The recommended base model is Qwen 2.5-7B, released by Alibaba’s Qwen team under the Apache 2.0 licence 2 . Apache 2.0 means no licence approval workflow, no acceptable-use restrictions to wade through, and full commercial reuse rights, which matters for devs experimenting on personal projects that might later turn into something paid.
Llama 3.1-8B and Mistral 7B v0.3 work with the same code path, but Llama requires a Meta licence-approval click-through 3 on Hugging Face before the weights download. Llama 3.2 only ships in 1B and 3B text variants plus 11B and 90B vision-language; there is no Llama 3.2-7B, so the Llama path here means 3.1-8B in 4-bit quantisation. Stick with Qwen for the first run; switch later if the project needs it.
Skip the upgrade to Colab Pro until at least two free-tier runs have completed end-to-end. Colab Pro is roughly $9.99/month USD globally, or approximately ₹999/month on Google’s India billing 4 (verify on the day; Google adjusts regional pricing periodically and prices fluctuate, so check before purchase). Pro buys longer sessions and a better GPU pool, but neither is the bottleneck on a first LoRA run — the bottleneck is workflow familiarity, and that comes from completing free-tier runs.
Prerequisites
Three accounts and one skill:
- A Google account with access to Google Colab. Free tier is fine.
- A Hugging Face account at huggingface.co with a User Access Token generated under Settings → Access Tokens. The token needs
readpermission for downloading models andwritepermission if pushing the trained adapter back to the Hub. - Working Python familiarity. Comfortable reading and editing roughly 100 lines of Python with imports, classes, and dictionaries. No deep ML background needed; this tutorial wraps the heavy lifting in library calls.
A kaggle.json API key is optional and only matters if the dataset is on Kaggle. Public datasets on the Hugging Face Hub need no extra credentials.
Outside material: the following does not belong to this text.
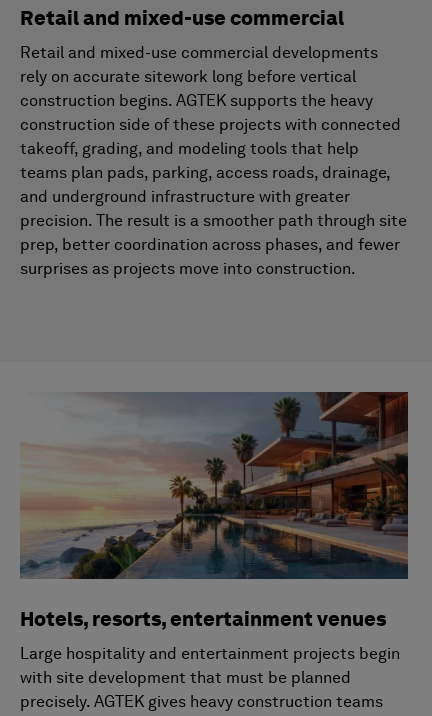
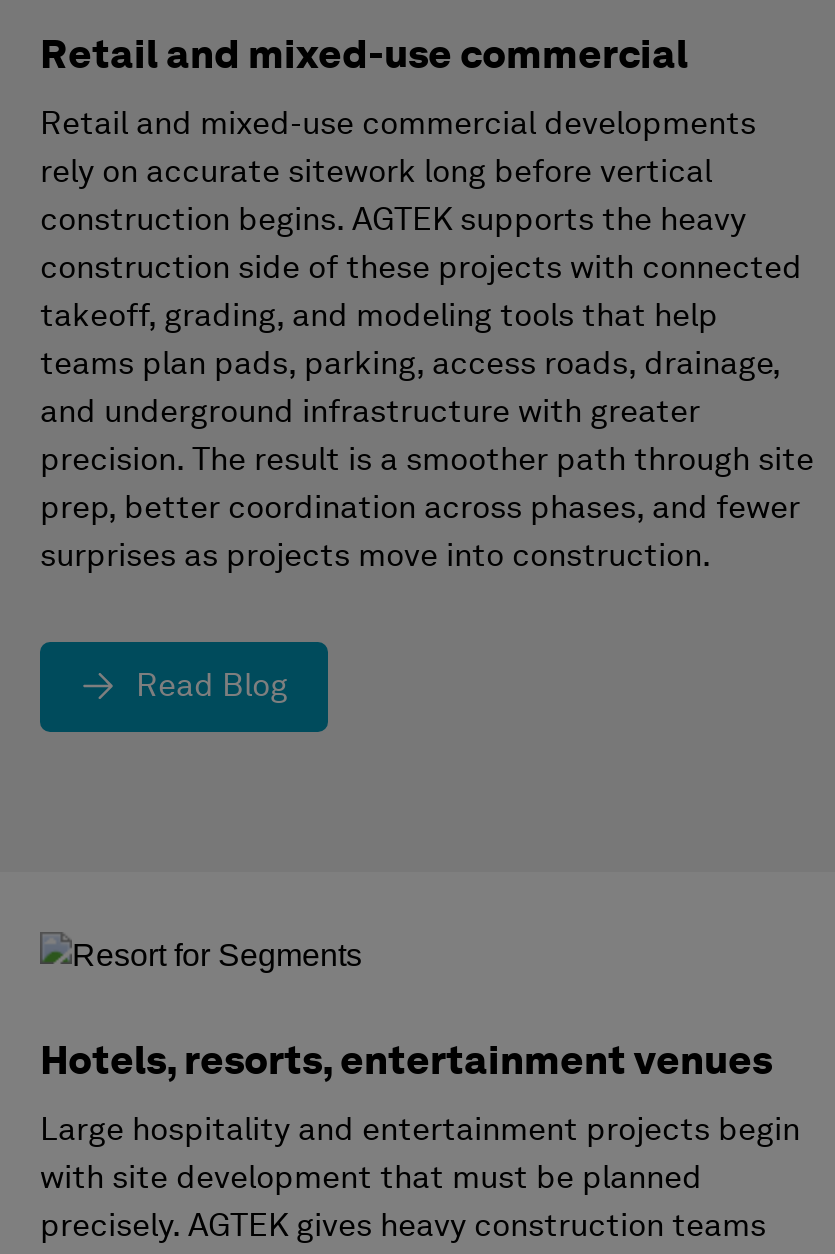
+ Read Blog

- [image]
Step 1: Set up the Colab notebook
Open colab.research.google.com and create a new notebook. Under Runtime → Change runtime type, select T4 GPU as the hardware accelerator. The free tier provisions a Tesla T4 with 16GB of GDDR6 VRAM nominal, of which roughly 15GB is usable in practice after framework and ECC overhead 5 . Session length is roughly 12 hours of wall-clock idle time, with a usage-based dynamic cap that disconnects sooner under heavy load.
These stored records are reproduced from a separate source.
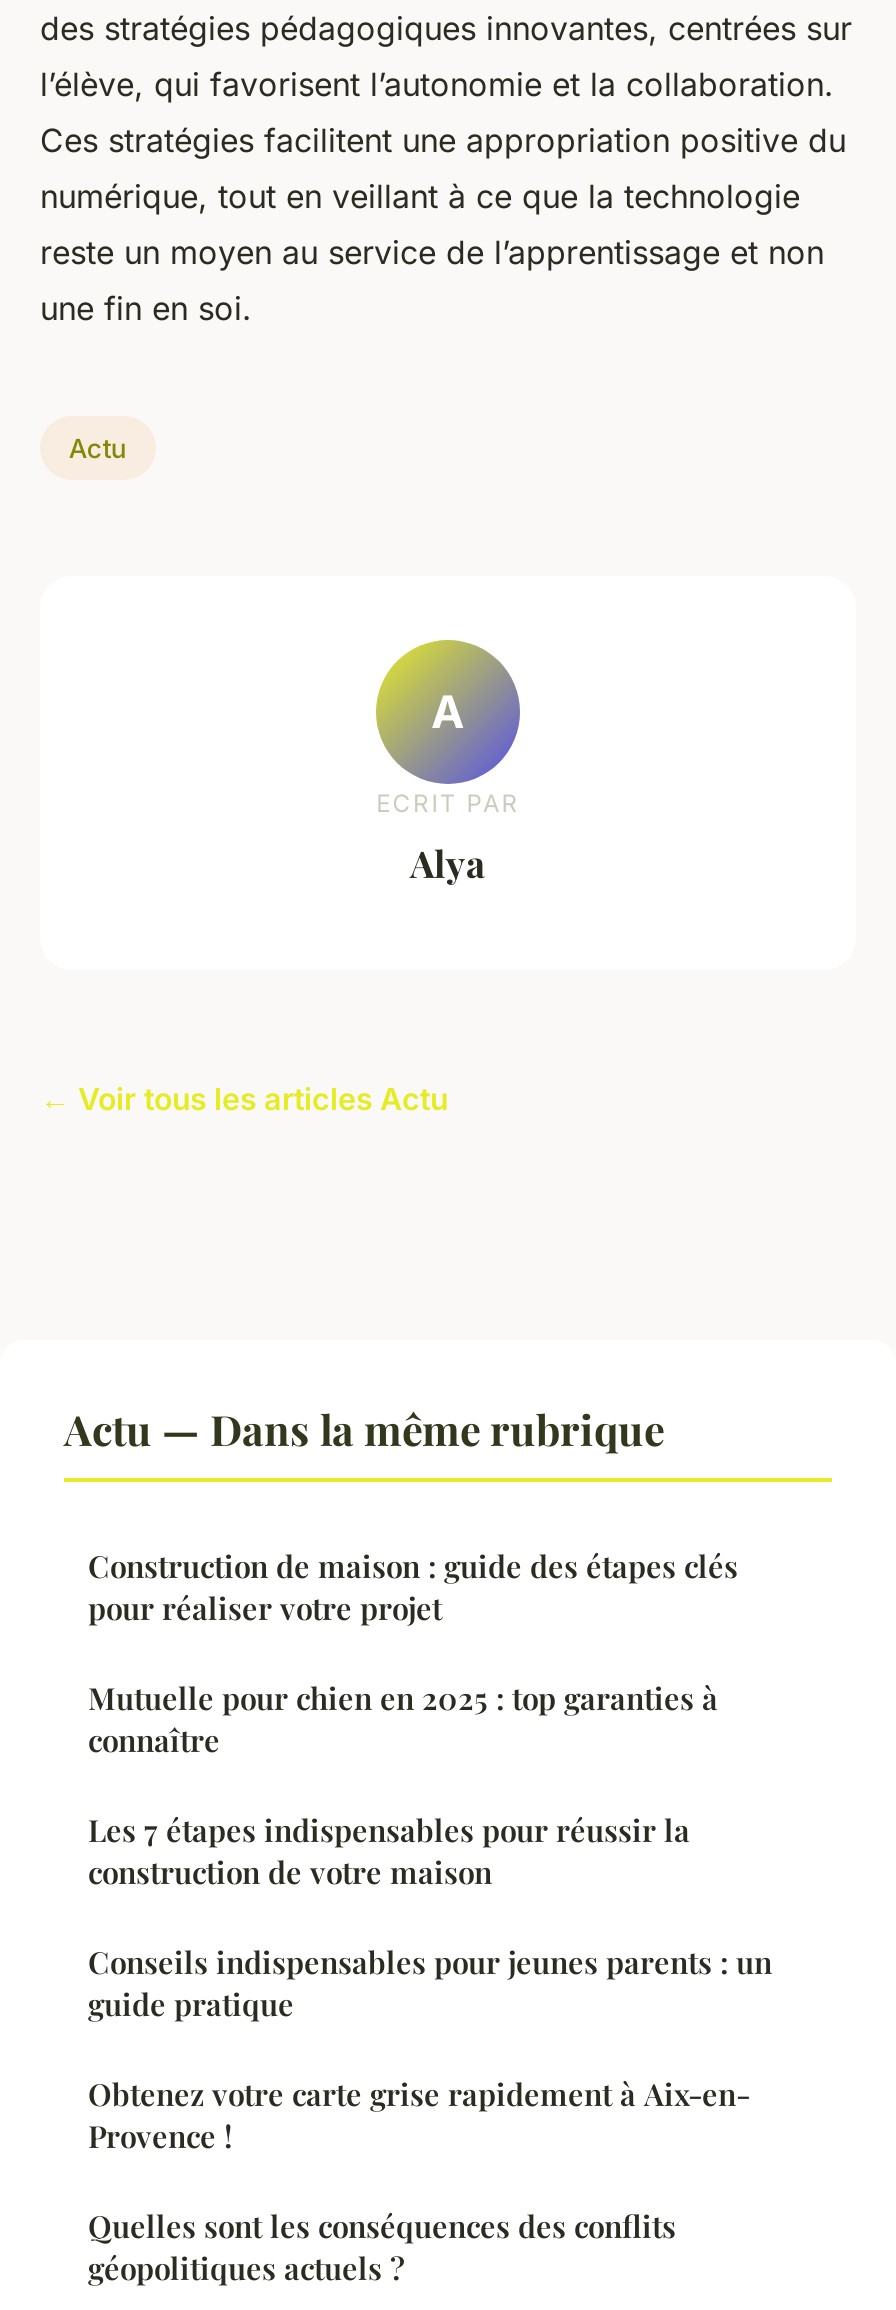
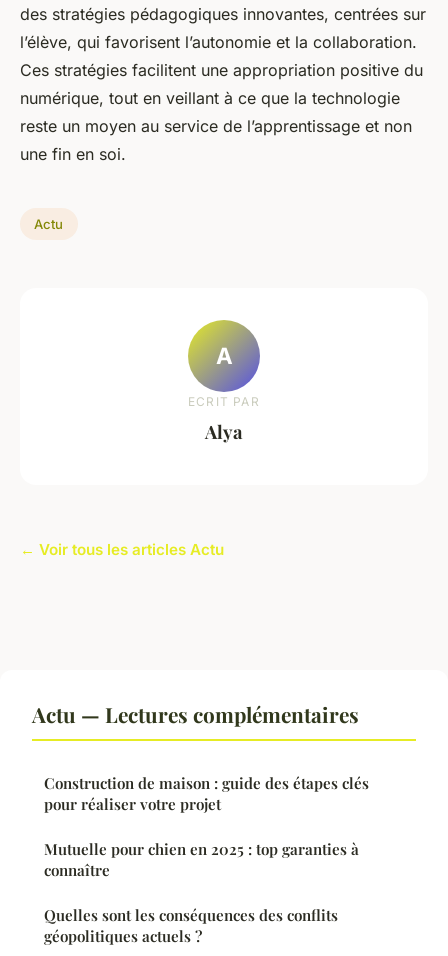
- Actu — Dans la même rubrique
+ Actu — Lectures complémentaires

- Les 7 étapes indispensables pour réussir la
- construction de votre maison
- Conseils indispensables pour jeunes parents : un
- guide pratique
- Obtenez votre carte grise rapidement à Aix-en-
- Provence !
Verify the GPU before installing anything:
!nvidia-smi
The output should show Tesla T4 and 15360MiB total memory. If it shows a CPU-only runtime or a different GPU model, change the runtime type and re-run.
Mount Google Drive if the dataset or output adapter needs to persist across session disconnects:
from google.colab import drive
drive.mount('/content/drive')
Drive mounting is the single most important reliability step on free tier. Colab disconnects under heavy idle load; an adapter that lives only in /content/ evaporates on disconnect.
Image: Google Colaboratory, used for editorial coverage of the free-tier T4 runtime this tutorial trains on.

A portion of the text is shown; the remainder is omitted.